[[ Source information open ]]
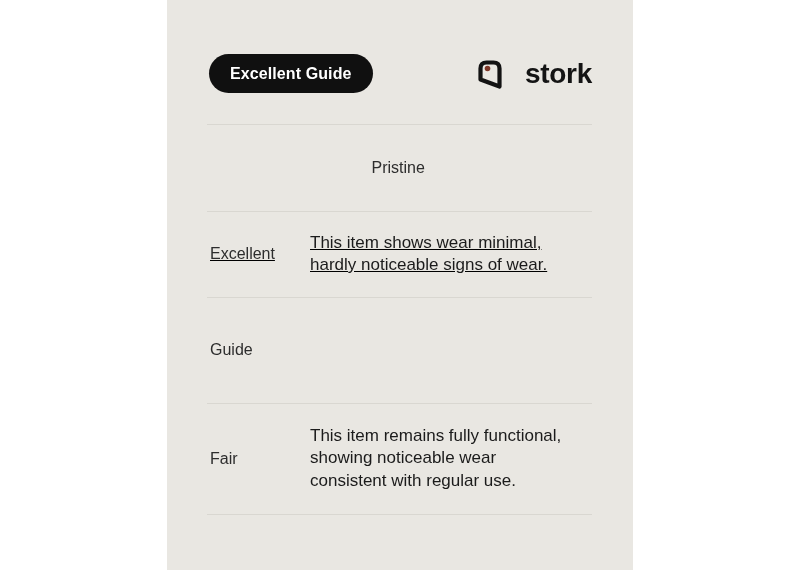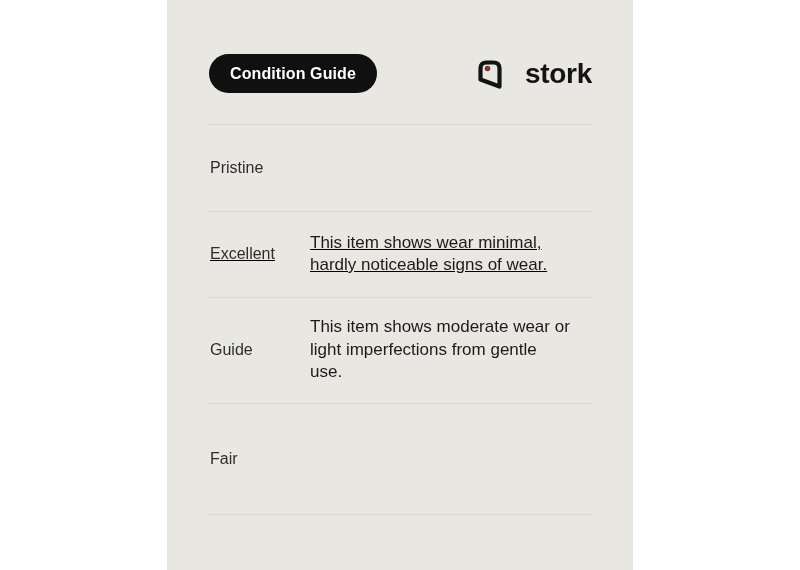--- a/index.html
+++ b/index.html
@@ -102,7 +102,7 @@
   <div class="panel">
 
     <button class="badge">
-      <span>Condition Guide</span>
+      <span>Excellent Guide</span>
     </button>
 
     <div class="logo">

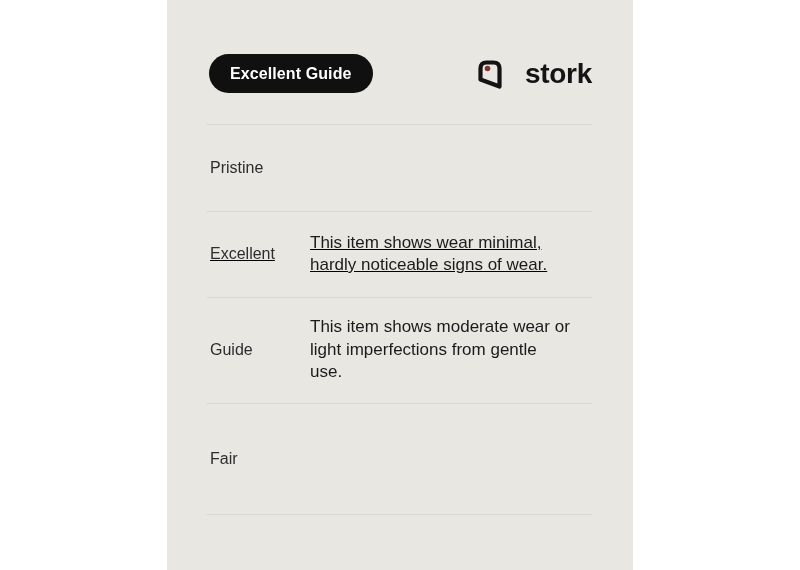--- a/index.html
+++ b/index.html
@@ -85,7 +85,7 @@
     font-weight: 500;
     white-space: pre-line;
   }
-  .r1 { top: 124px; height: 87px; }
+  .r1 { top: 124px; height: 87px; justify-content: center; }
   .r2 { top: 211px; height: 86px; text-decoration: underline; }
   .r3 { top: 297px; height: 106px; }
   .r4 { top: 403px; height: 111px; }

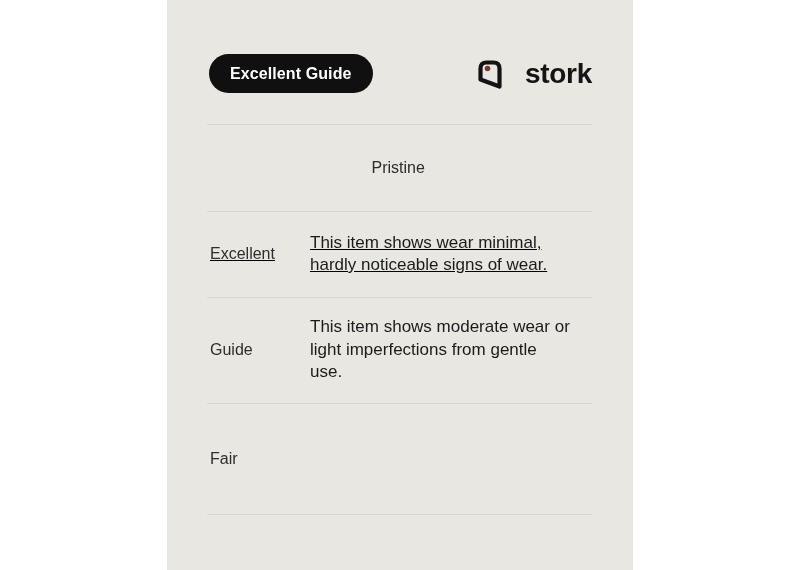--- a/index.html
+++ b/index.html
@@ -131,9 +131,6 @@
 
     <div class="row r3">
       <div class="label">Guide</div>
-      <div class="desc">This item shows moderate wear or
-light imperfections from gentle
-use.</div>
     </div>
 
     <div class="row r4">

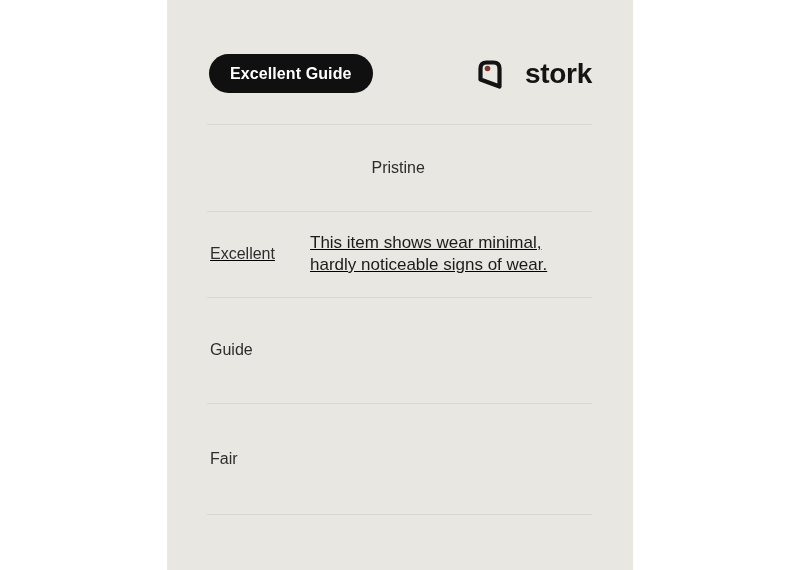--- a/index.html
+++ b/index.html
@@ -135,6 +135,9 @@
 
     <div class="row r4">
       <div class="label">Fair</div>
+      <div class="desc">This item remains fully functional,
+showing noticeable wear
+consistent with regular use.</div>
     </div>
 
   </div>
[[ Source information closed ]]
Copy exactly the line containing "-135,6 +135,9 @@" and each line after it through the end of the records above.

**Answer to the problem:**
@@ -135,6 +135,9 @@
 
     <div class="row r4">
       <div class="label">Fair</div>
+      <div class="desc">This item remains fully functional,
+showing noticeable wear
+consistent with regular use.</div>
     </div>
 
   </div>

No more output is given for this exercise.